Since we are on the subject of AI, let’s take a look at how it is going to market in the enterprise.

When we asked what workloads used object storage, the answer was as we would have expected. Enterprises are still using object stores as the foundation of their analytics workloads (54%) but increasingly also for AI model training and inference (51%). This is followed by modern datalakes and lakehouses (44%). Then, and only then, do you find traditional workloads like disaster recovery (41%).

What workloads use object storage? Choose all that apply. 

When you drill down a little, you really get a sense of what is driving training data development. This is all AI and it is fairly tightly packed. Application data leads, followed by log data. We would have expected “custom corpus” to come in a little higher - but that could be a function of the technical nature of the term. 

What types of training sets does your organization send to object storage for AI analysis? Choose all that apply. 

Having said that, there is consistency in the responses. When we asked what types of workloads they run on object storage, custom corpus came in last… What was more interesting is that the number of enterprises using the public cloud and private cloud for GenAI was effectively the same. 

Do you have plans to build a Data Lakehouse with object storage in the near future?

Everyone, it seems that everybody wants to build a data lakehouse, however. With 92% saying they plan to or already have and 62% planning on doing it in the next year if they don’t have one. Pretty clear indication that SAN/NAS need not apply to those workloads. 

What types of AI workloads does your org currently or plan running on your object store? Choose all that apply:


Last up on the AI front. We asked respondents to name the top three most challenging elements of AI for their organization. Unsurprisingly, Security and Privacy were at the top. 

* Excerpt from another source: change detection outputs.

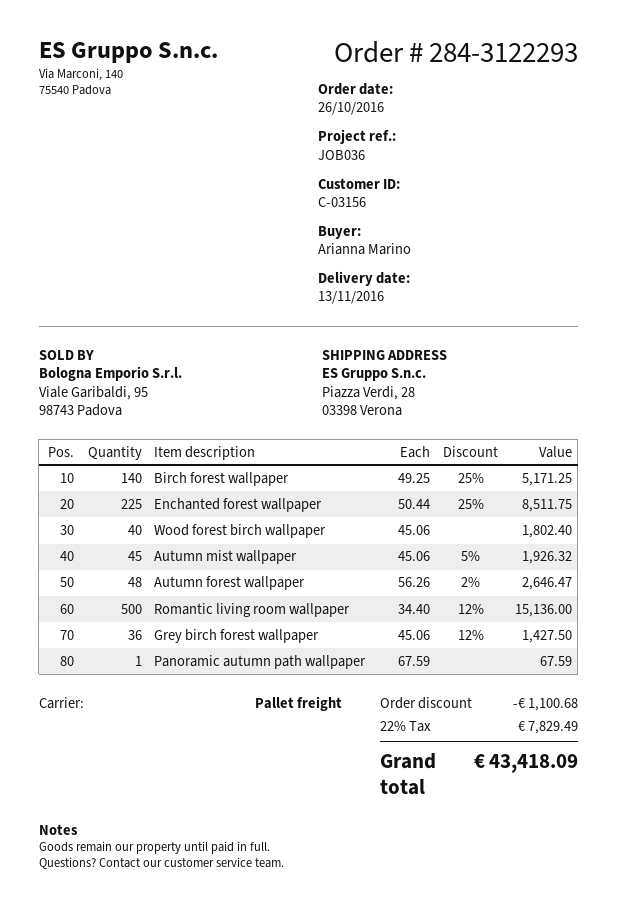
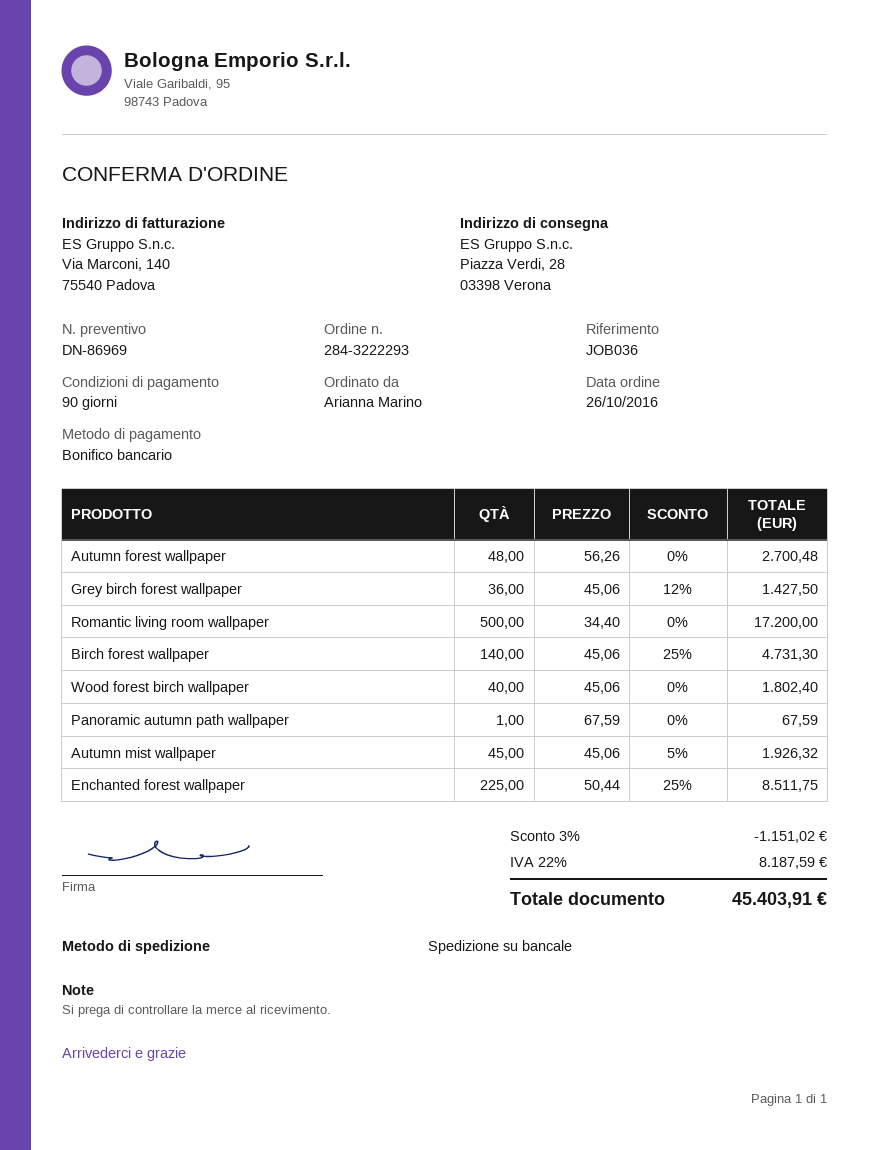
order number: 284-3122293 -> 284-3222293
Birch forest wallpaper: 140 x 49.25 - 25% = 5171.25 -> 140 x 45.06 - 25% = 4731.30
Autumn forest wallpaper: 48 x 56.26 - 2% = 2646.47 -> 48 x 56.26 = 2700.48
Romantic living room wallpaper: 500 x 34.40 - 12% = 15136.00 -> 500 x 34.40 = 17200.00
discount: 1100.68 -> 1151.02
tax: 22% = 7829.49 -> 22% = 8187.59
total: 43418.09 -> 45403.91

What are the top three most challenging elements of AI for your organization? Choose up to three:


One of the reasons that enterprises will repatriate is for control reasons. Security and Privacy are about control. Data governance is a similar expression of that concern. Understanding what is in your data, who has access to it are core expressions of this control narrative. There are a number of responses that are at the same level and they can be generally grouped. For example - fast networking and performant storage speak to the ability to run different types of workloads. Cloud-Native storage speaks to support for containerization, orchestration, RESTful APIs and microservices. SAN/NAS technologies are ill suited for the cloud native world and you can’t containerize an appliance.  Cloud-Native = Software Defined. 

There is more, but this is a sneak peek. We have data drive types, object sizes, who manages object storage, how many FTE’s it generally takes to manage a single PB, how many clouds (public and private), network speeds and more. We will have the full report out after Thanksgiving (early December). Be on the lookout.

The key takeaway, however, is that in the enterprise, object storage is primary storage and that AI runs on object storage. This isn’t news to practitioners. It isn’t news to developers. It isn’t news to architects. It probably is news to senior IT leaders who grew up in a world where SAN/NAS were dominant and have a bias towards those technologies and the appliance model. That’s clearly changing however, and the stakes are incredibly high.

What got you here, isn’t going to get you there. 

It is time to get on the object storage bandwagon.